ОДИН ДЕНЬ И ДВЕ НОЧИ

Прочитали 320

12+








Содержание

 Хрупка. Пропорциональна. Метр семьдесят. Мы познакомились случайно на стойке, наткнувшись друг на друга в слишком узнаваемом жесте. Её отец – босс, а я – лишь для сокрытия некоторых финансовых проволочек… Мы долго сидели и смеялись, но потом вечер приоткрылся окном возможностей. Отвесная скала. Стена плача. За окном льёт до невозможности, и – гроза; между нами – сплошное притяжение.

              Выйдя из клуба морских охотников, всё тем же жестом по щелчку она показала мне, что я нахожусь в пустом павильоне и ничто не грозит обернуться для меня разменной монетой. Она уселась на капот своего оцинкованного купе и – пламенем площадь заколыхалась вокруг: пространно, с диким жестяным громыханием и воплем, валяясь и перекатываясь – гремели под ногами увесистые крышки люков – безбашенно-разломанные и искорёженные, оставляющие неприкрытые ямы – кипящие раны.

              Он играл что-то из китайского репертуара; было невообразимо приятно слушать его игру на всего лишь трёх аккордах. Мальчик одиноко играл на пирсе, и его гитара не выдерживала взятых аккордов – не строила. Я присел, и глянул на растрескавшуюся деку; в шестнадцать лет я и сам испытывал нечто похожее, когда нашёл свою – на городской свалке и… Юному музыканту докучать я не стал, но лишь перехватил гриф по невозражению самого исполнителя. К тому времени, как я с непроницаемым видом крутил колки, к нам подошла и уселась на пристань милая леди. Принцесса сватала музыканта за себя, и хотела воочию убедиться, что тот пригоден для её игры. Но он внимательно наблюдал не за ней, а за тем, как я подстраиваю струны, чтобы спасти его гнилушку; я же тем временем боролся поначалу с третьей, а затем с шестой струной: они всё никак не ладили между собой. «Вытравил» всё-таки звук в унисон флажолетами на четвёртой и пятой, взял пару аккордов – вроде бы зазвучала, передал гитару обратно юнцу и попрощался. Он протянул мне руку. Руку протянула мне и одиннадцатилетняя принцесса. На пирсе я больше их не видел; или, кажется, их там вообще не было, а с самого начала были лишь волны, исходящие от струн, убаюкивающие и закрывающие от неприятной картины городской помойки, в которой от их затухания ничего не оставалось, как слушать наивные песни наивных исполнителей, и был наивный я…

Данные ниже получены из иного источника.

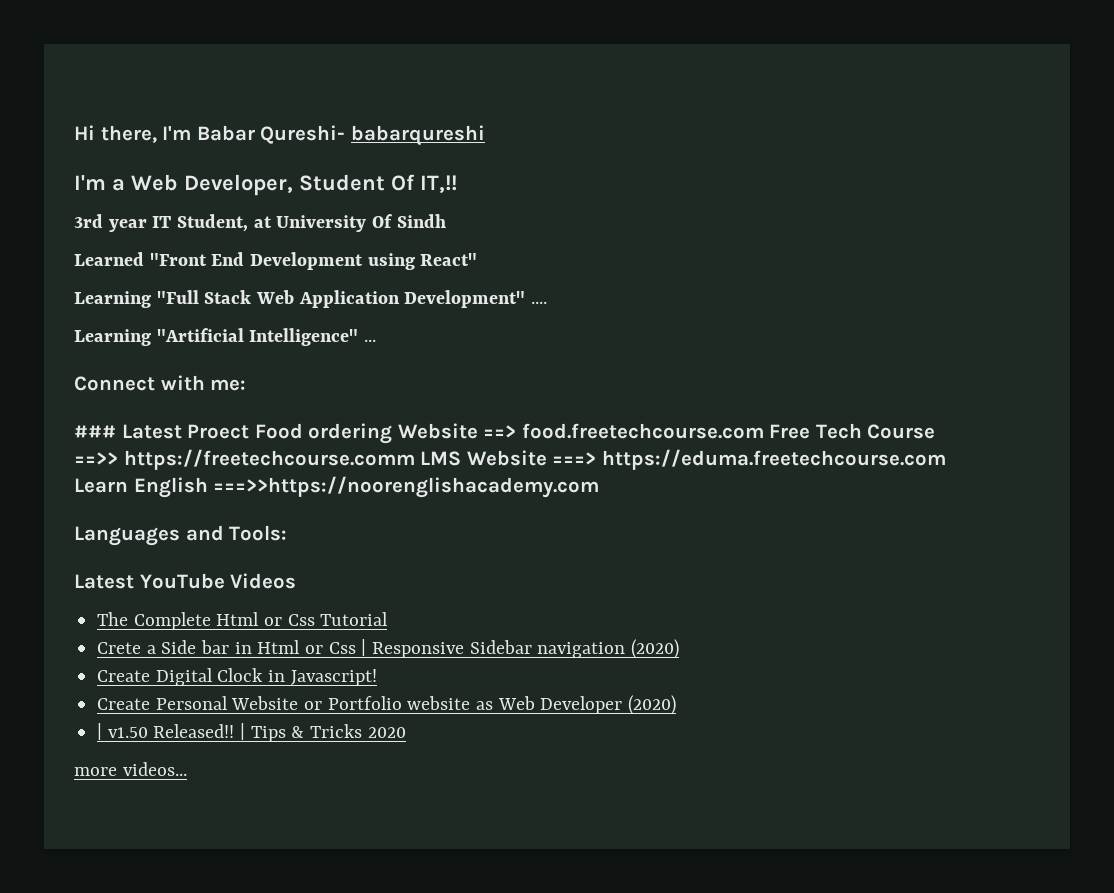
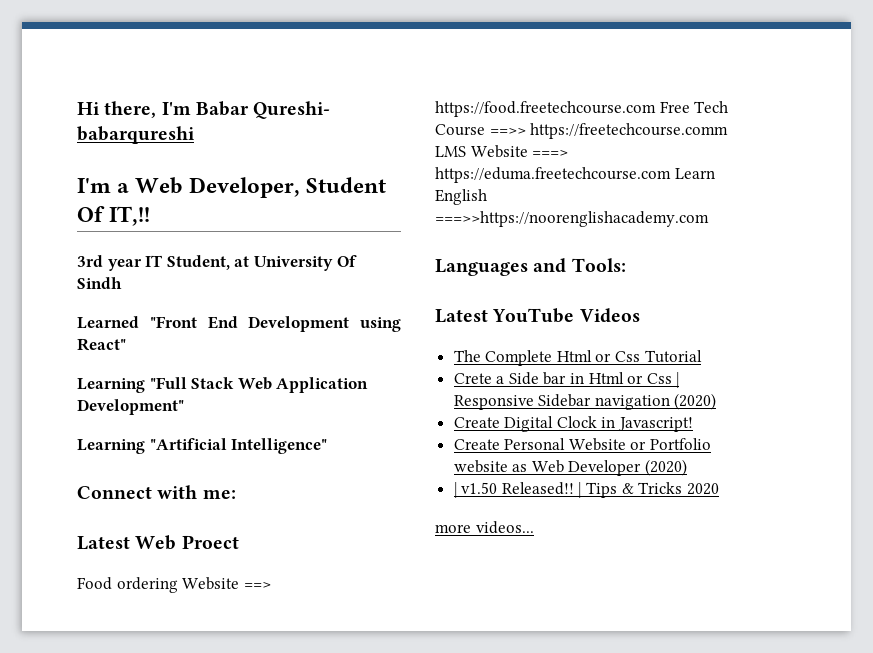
[531,301,548,304] .... -> (184, 407) none
[364,339,377,342] ... -> (328, 446) none
[74,424,182,439] ### Latest -> [77,535,177,550] Latest Web
(250, 431) none -> (239, 542) //
[521,423,764,439] food.freetechcourse.com -> [435,101,656,117] https://food.freetechcourse.com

              Вставляю колпачок, чтобы закрыть авторучку. Её пластик разобрался на детали в моём рюкзаке. Хорошо, что паста не растеклась по соседнему кармашку. Средство для письма я верчу в своих продрогших руках – и этак, и один толк – всё промах: не даётся – слишком сложна, избирательна конструкция; не могу сориентироваться: чего от чего, какие края под какие детали, что устремляется кверху, а что прилагается к перу… а мысль тем временем уходит. Уже подкручивать стал детали пера – намекал на компромисс; а она – под берёзой рассыпалась окончательно и просит пощады.

              Мне она завтра нужна на подписании особо важного документа – свидетельства о рождении. Мне понадобилась головоломка под шумящими ветвями для того, чтобы доказать, что я – это я. Как решу незадачу, нацарапаю мысль, которой виден только хвост.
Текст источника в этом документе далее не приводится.